Balbir would get complaints when he cooked dishes properly. He had to work by stealth, tempting friends with complimentary side dishes, hoping they’d order them independently next time. Even now, the Regent Sahib menu has its vintage section: vindaloo, lamb madras, chicken bhuna. ”I don’t recommend them,” he murmurs.

These things don’t exist in India outside the tourist hotels. Even the newer, more subtle dishes are a far cry from traditional Indian cuisine. Try ordering Chasni on your next trip to the Punjab and see how far you get. You find it everywhere in Glasgow, but then it was created here.

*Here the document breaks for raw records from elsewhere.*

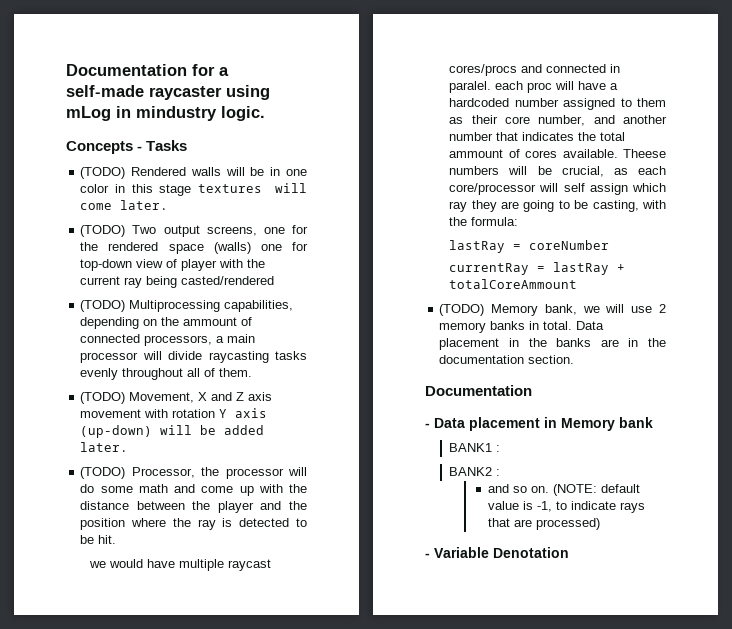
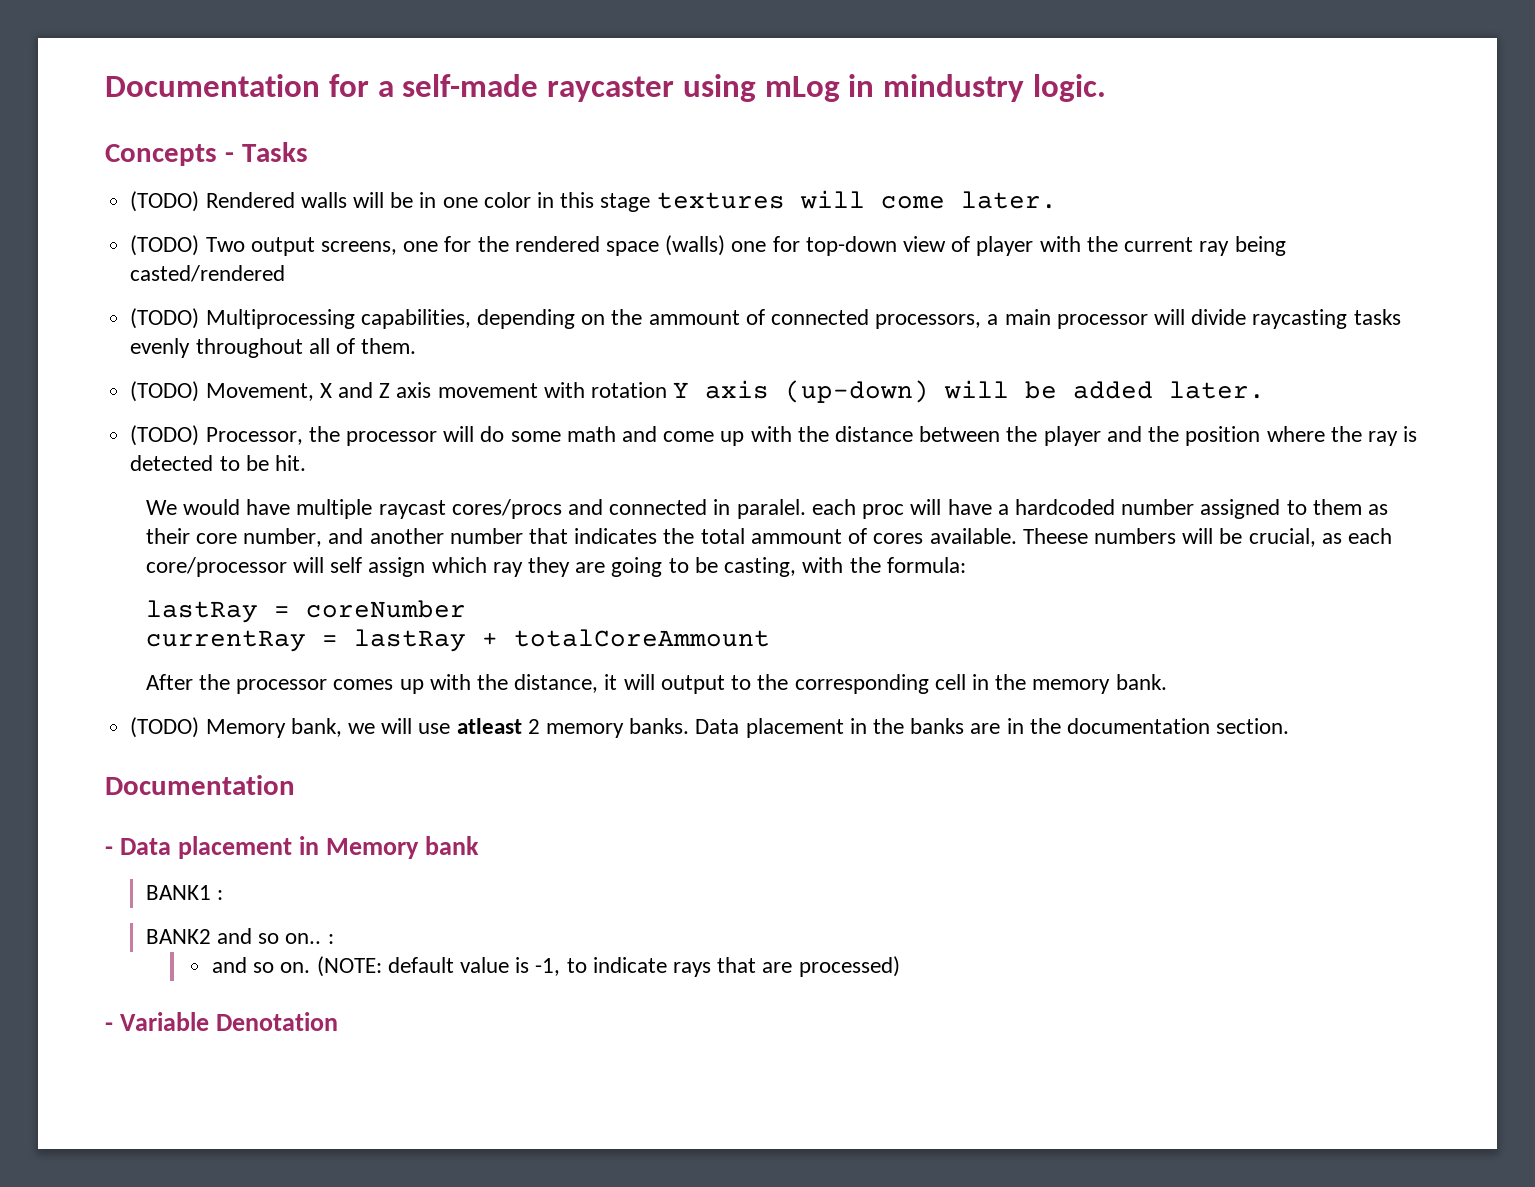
- we would have multiple raycast cores/procs and connected in paralel. each proc will have a hardcoded number assigned to them as their core number, and another number that indicates the total ammount of cores available.
+ We would have multiple raycast cores/procs and connected in paralel. each proc will have a hardcoded number assigned to them as their core number, and another number that indicates the total ammount of cores available.
+ After the processor comes up with the distance, it will output to the corresponding cell in the memory bank.
- (TODO) Memory bank, we will use 2 memory banks in total.
+ (TODO) Memory bank, we will use atleast 2 memory banks.
- BANK2 :
+ BANK2 and so on.. :

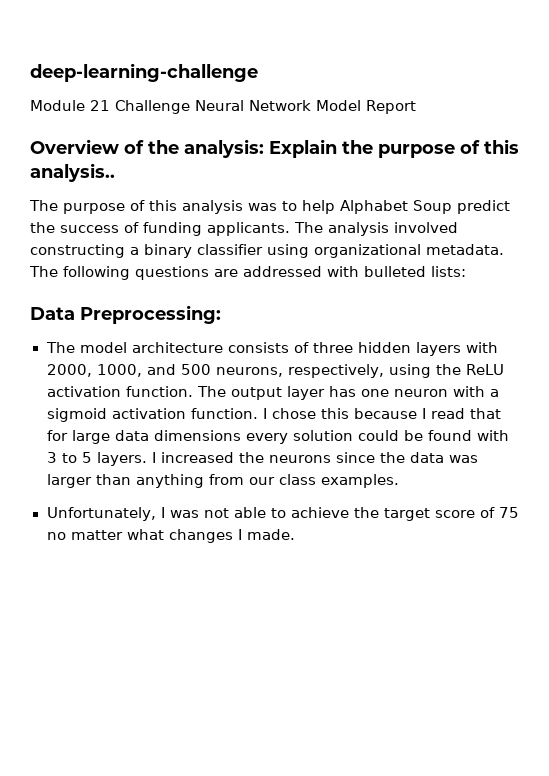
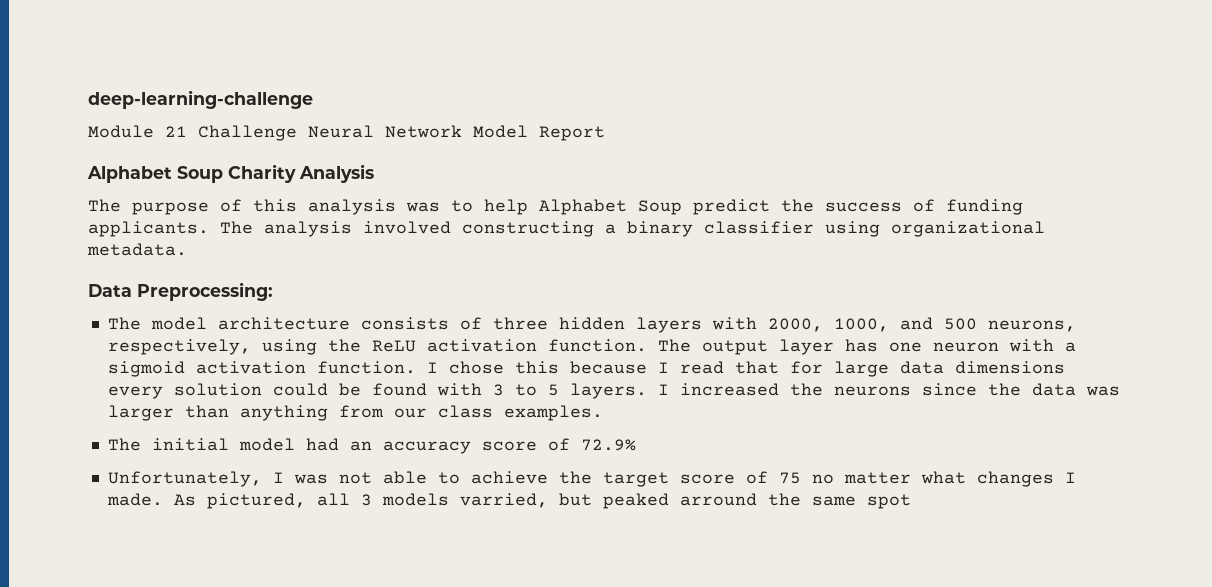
- Overview of the analysis: Explain the purpose of this analysis..
+ Alphabet Soup Charity Analysis
- The following questions are addressed with bulleted lists:
+ The initial model had an accuracy score of 72.9%
+ As pictured, all 3 models varried, but peaked arround the same spot

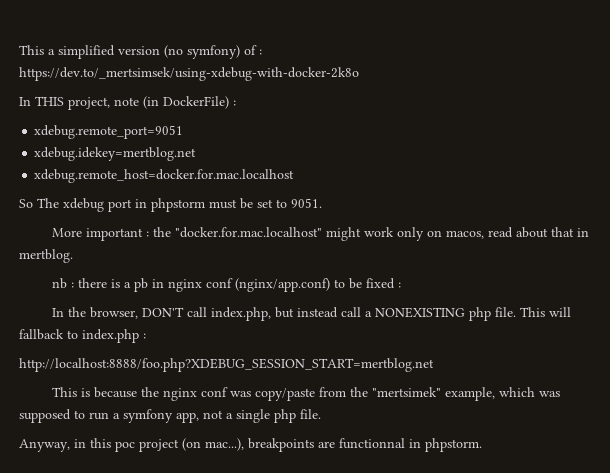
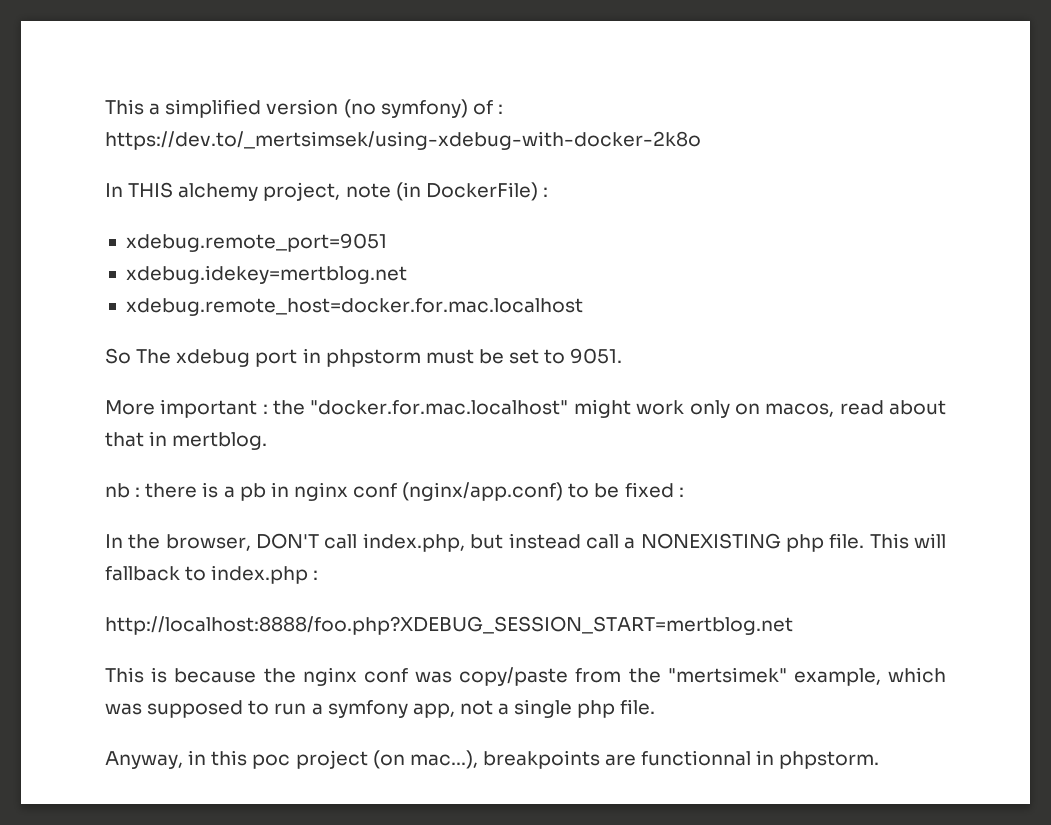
- In THIS project, note (in DockerFile) :
+ In THIS alchemy project, note (in DockerFile) :

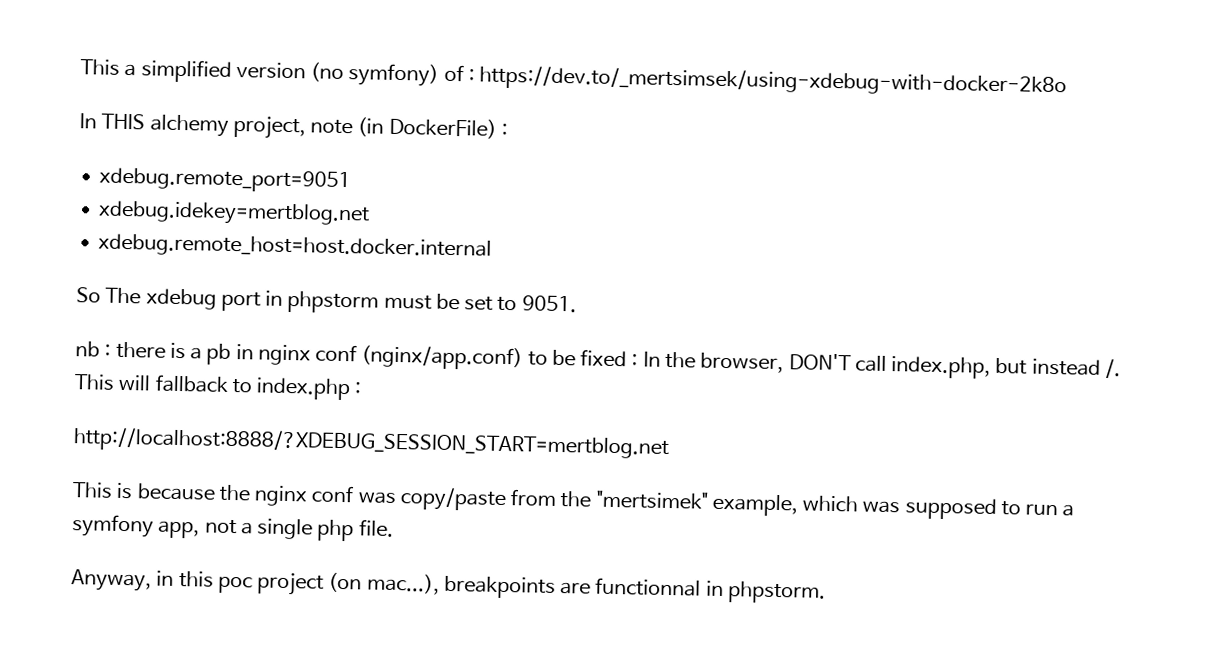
- xdebug.remote_host=docker.for.mac.localhost
+ xdebug.remote_host=host.docker.internal
- More important : the "docker.for.mac.localhost" might work only on macos, read about that in mertblog.
- nb : there is a pb in nginx conf (nginx/app.conf) to be fixed :
- In the browser, DON'T call index.php, but instead call a NONEXISTING php file.
+ nb : there is a pb in nginx conf (nginx/app.conf) to be fixed : In the browser, DON'T call index.php, but instead /.
- http://localhost:8888/foo.php?XDEBUG_SESSION_START=mertblog.net
+ http://localhost:8888/?XDEBUG_SESSION_START=mertblog.net

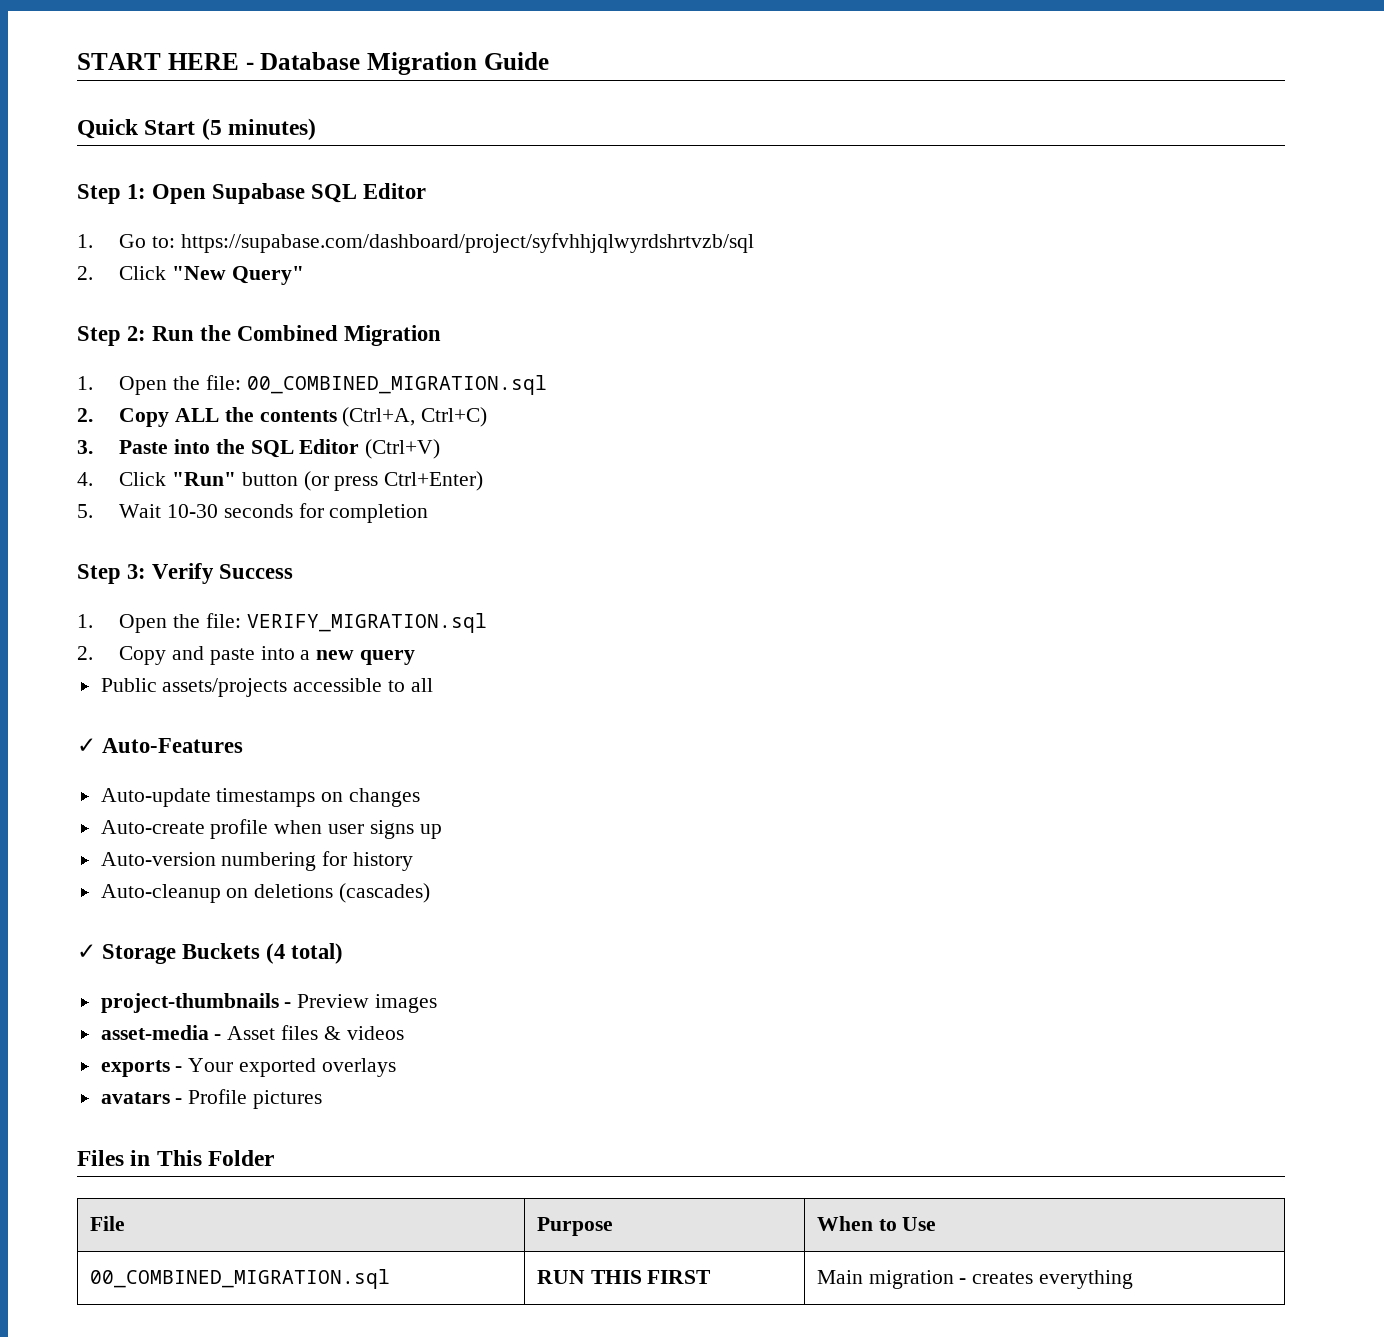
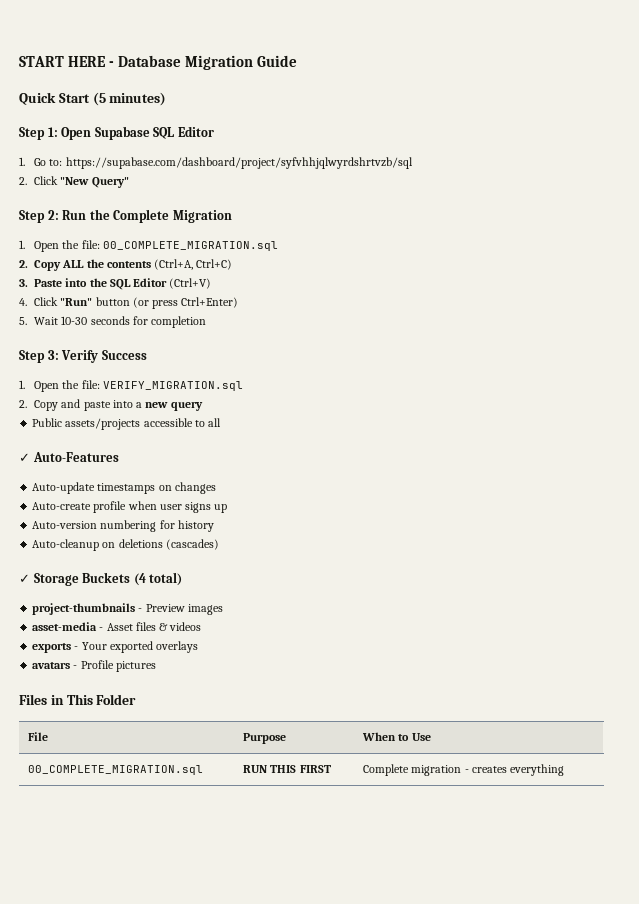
- Step 2: Run the Combined Migration
+ Step 2: Run the Complete Migration
- 1. Open the file: 00_COMBINED_MIGRATION.sql
+ 1. Open the file: 00_COMPLETE_MIGRATION.sql
- 00_COMBINED_MIGRATION.sql | RUN THIS FIRST | Main migration - creates everything
+ 00_COMPLETE_MIGRATION.sql | RUN THIS FIRST | Complete migration - creates everything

Balbir himself devised four types of korma now served across the city. Apparently Bho takes credit for one of them.

Charan claims to have brought balti dishes to Glasgow, he grumbles: total nonsense. Same with dosas: he was doing them long before the Ashoka dosa house opened last year. What’s more, he knows how to serve them properly.

When the Elderslie Street Ashoka was the busiest Indian restaurant in Glasgow, no one was bigger than Balbir Singh Sumal. He moved into a baronial mansion on a 60-acre estate. He bought the Rolls-Royce just to get it out of his system. Now he’s embarrassed to be seen in it, feels happier in the van. He was never as rich as people thought, he insists. They made up stories. Then, when his luck changed, they exercised their inventive powers the other way.

Hard to pinpoint exactly when things started turning sour for Balbir. He’d lost heart even before the run-in with the Inland Revenue. By the mid-1980s, he wanted out. ”I found my English was deteriorating, I wasn’t developing personally. All I was doing was ‘enjoy your meal?’ All I learned was maybe to cook a bit better and the secrets of wine. I was driving bigger cars, living in a bigger house, but it didn’t please me as much.”

He always made an unlikely tycoon. Those rumpled £50 suits, the cuffs skimming his knuckles; the pot-pourri of interests. His conversation soon leaves the restaurant, meandering from Indian politics through music to the advantages of hair transplants. Charan spends a fortune on his abundant barnet. He’s not saying he’s vain. ”He just uses his looks to propagate his business.”

Rivals class Balbir’s intellectual pretensions with the music studio in his home: one of the luxuries money can buy. He’s not hungry any more. Somewhere along the way he seems to have lost his taste for the struggle.

Two years ago he decided to shed his various holdings and concentrate on a single place of his own. He was going to open a pakora house, but Charan beat him to it. He was going to go art deco, then Bho opened Creme de la Creme. He found the perfect site, opposite the multiscreen cinema, but paid dearly for it. Almost £1.5m altogether, he says. Ten days before his opening date, the building above caught fire. They finally opened last summer, three months late. On the busiest day of the Christmas rush the dumb waiter broke down; stuck in the shaft was the order for a party of 50. All in all, 1992 wasn’t a good year.

Not so long ago, Charan said to him: ”You’re no longer Mr Ashoka.” He supposes that’s right. There’s a new generation of customers out there. He’s only known to the over-forties. He has to admit he gets upset with his former partner. Until 1991 he was the one taking decisions, he opened all but one of the Ashokas, but who remembers that now?

You can’t blame me for asking, it’s the obvious question. Does he like Charan? The sad eyes widen in genuine surprise. ”Oh, he’s my best friend.”

Of course, there’s friendship. And there’s business.